Jusqu’il y a peu, le sujet était traité comme une sorte de blague. Gaza et ses deux millions d’habitants, soumis à un blocus israélien depuis une douzaine d’années, saluaient le monde: «Bienvenue dans le confinement!», lançaient les messages sur les réseaux sociaux. Mais à présent, plus personne n’a envie de rire: aux deux premiers cas de porteurs de virus décelés la semaine dernière, s’en ajoutent désormais sept supplémentaires. «Le feu a commencé, et je ne vois pas bien comment on pourrait arrêter un immense désastre», s’alarme au téléphone Matthias Schmale, directeur opérationnel de l’Unrwa, l’agence de l’ONU chargée des réfugiés palestiniens qui, plus que jamais, devra soutenir Gaza à bout de bras.
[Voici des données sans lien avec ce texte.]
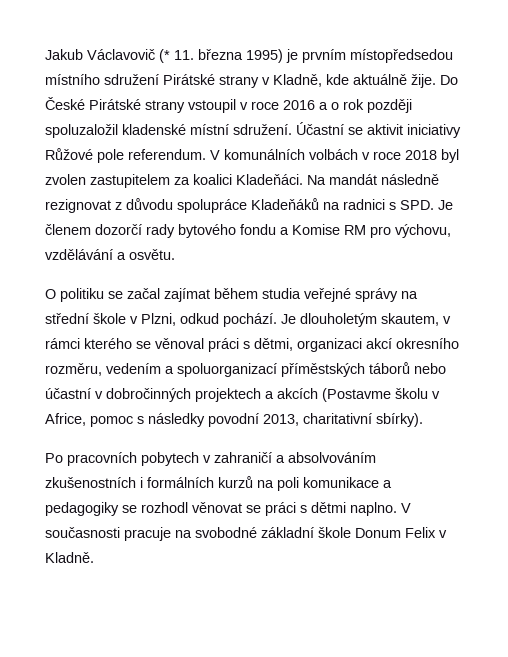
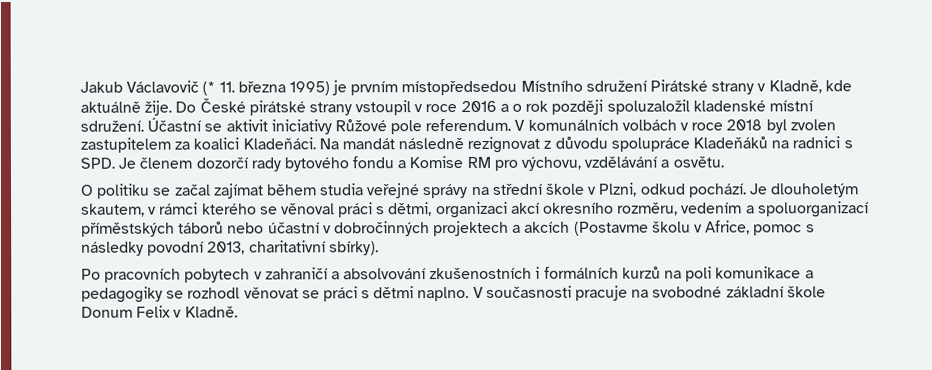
[45,74,100,85] místního -> [520,80,583,92] Místního
[89,99,141,110] Pirátské -> [248,100,306,116] pirátské
[288,452,376,463] absolvováním -> [343,268,427,280] absolvování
Le département palestinien de la santé, géré à Gaza par le mouvement islamiste Hamas, a dû le reconnaître cette semaine: les périmètres de quarantaine, qui ont été mis en place dans des écoles ou d’autres bâtiments publics, n’ont pas fonctionné. Alors qu’ils en assuraient la sécurité, sept gardes ont été contaminés à leur tour par deux prédicateurs palestiniens qui étaient rentrés à Gaza porteurs du virus.